--- Material shown Enclosed Below ---
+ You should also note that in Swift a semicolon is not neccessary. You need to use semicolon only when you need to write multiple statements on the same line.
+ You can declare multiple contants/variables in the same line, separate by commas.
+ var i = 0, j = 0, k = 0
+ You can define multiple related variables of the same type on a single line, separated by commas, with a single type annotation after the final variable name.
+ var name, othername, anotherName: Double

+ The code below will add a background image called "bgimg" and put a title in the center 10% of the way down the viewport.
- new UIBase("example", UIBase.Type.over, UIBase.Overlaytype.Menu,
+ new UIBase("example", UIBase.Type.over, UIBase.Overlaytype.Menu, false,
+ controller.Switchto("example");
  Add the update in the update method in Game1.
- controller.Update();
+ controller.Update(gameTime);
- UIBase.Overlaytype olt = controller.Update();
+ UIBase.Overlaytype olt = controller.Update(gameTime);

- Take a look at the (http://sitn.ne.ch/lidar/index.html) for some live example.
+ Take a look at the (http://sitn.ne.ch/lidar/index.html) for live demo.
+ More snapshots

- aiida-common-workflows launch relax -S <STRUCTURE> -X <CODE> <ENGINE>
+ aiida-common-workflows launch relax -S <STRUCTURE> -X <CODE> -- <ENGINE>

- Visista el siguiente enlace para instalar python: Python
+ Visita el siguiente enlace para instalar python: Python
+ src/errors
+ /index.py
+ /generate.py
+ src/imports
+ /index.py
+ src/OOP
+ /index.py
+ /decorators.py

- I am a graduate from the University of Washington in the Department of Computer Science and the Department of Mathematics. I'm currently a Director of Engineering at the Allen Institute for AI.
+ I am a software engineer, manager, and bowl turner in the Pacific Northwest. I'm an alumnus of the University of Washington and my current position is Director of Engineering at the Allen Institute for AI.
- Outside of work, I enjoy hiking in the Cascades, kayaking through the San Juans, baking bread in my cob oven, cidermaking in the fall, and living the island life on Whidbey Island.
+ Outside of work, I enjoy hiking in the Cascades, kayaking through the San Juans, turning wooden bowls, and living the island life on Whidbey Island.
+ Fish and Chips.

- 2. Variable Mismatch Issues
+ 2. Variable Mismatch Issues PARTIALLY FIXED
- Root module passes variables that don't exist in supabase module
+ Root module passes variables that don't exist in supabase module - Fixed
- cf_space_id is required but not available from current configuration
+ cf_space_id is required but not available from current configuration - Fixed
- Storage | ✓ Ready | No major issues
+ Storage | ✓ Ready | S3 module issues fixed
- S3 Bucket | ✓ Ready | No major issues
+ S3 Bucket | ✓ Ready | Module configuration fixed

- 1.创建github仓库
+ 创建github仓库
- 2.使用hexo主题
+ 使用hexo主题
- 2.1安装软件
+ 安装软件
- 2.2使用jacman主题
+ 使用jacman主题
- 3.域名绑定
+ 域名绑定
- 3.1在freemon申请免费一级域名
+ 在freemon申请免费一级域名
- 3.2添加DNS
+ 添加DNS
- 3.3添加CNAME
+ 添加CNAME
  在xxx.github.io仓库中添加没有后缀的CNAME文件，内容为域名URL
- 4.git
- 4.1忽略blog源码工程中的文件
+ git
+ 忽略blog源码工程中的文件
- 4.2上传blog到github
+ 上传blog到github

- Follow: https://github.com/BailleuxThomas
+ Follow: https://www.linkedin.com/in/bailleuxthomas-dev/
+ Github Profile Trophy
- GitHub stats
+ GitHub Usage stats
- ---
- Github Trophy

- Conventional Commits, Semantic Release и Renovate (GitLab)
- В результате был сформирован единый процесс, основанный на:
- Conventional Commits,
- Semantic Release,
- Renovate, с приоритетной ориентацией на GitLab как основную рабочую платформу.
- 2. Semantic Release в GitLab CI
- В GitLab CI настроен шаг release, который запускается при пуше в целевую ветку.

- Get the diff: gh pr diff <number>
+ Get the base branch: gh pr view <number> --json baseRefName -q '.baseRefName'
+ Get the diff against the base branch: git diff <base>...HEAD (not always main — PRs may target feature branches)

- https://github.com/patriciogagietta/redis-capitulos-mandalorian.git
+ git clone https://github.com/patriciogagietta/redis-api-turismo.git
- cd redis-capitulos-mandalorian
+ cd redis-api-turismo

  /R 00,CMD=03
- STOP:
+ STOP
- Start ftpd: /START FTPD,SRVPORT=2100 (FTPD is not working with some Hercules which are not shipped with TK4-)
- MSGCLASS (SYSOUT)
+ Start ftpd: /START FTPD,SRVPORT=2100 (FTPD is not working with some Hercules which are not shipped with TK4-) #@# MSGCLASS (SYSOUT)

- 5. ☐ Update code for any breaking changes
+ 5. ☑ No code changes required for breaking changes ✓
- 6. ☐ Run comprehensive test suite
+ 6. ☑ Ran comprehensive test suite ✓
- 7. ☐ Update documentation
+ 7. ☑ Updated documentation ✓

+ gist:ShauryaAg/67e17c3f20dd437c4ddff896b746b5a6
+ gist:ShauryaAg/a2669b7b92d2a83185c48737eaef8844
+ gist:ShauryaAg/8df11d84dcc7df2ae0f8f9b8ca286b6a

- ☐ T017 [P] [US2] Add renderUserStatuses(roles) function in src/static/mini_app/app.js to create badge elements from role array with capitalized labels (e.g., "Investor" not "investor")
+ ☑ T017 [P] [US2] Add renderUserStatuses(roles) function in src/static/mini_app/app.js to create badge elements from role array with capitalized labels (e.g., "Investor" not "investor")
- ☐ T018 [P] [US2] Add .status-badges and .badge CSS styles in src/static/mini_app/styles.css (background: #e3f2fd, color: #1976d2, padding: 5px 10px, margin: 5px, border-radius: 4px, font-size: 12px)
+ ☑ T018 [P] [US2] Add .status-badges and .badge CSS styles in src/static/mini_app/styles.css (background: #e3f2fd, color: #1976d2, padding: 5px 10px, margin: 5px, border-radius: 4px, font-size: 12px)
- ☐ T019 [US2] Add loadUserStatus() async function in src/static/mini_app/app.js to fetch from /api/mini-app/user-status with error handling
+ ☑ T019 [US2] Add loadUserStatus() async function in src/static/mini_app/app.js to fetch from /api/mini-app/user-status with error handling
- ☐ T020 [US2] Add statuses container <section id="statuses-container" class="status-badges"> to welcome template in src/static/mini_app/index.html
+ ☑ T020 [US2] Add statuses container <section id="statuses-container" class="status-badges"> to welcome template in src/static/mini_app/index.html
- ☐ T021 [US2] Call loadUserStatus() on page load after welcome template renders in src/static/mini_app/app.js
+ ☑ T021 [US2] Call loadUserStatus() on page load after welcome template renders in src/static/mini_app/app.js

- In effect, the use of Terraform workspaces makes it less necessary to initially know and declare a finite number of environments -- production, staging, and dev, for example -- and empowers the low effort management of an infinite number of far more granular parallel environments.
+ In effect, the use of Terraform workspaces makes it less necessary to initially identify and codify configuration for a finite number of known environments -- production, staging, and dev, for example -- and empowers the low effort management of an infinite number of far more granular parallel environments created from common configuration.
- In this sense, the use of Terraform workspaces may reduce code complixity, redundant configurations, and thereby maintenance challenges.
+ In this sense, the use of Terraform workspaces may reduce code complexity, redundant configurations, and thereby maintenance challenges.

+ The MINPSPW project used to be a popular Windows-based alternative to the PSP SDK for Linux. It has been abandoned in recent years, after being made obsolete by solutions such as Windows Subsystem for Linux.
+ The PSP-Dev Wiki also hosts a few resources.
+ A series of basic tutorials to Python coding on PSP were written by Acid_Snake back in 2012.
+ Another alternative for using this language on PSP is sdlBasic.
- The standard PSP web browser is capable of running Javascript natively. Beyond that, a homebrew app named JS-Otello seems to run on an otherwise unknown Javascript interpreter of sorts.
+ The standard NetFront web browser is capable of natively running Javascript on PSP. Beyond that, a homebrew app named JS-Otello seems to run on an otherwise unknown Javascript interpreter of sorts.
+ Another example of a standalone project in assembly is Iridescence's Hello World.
--- End of Enclosed Material shown ---
== Work to be completed ==
For the string "Javascript", give the number of lines in the data that contain it, and only that number.

== Result for this exercise ==
2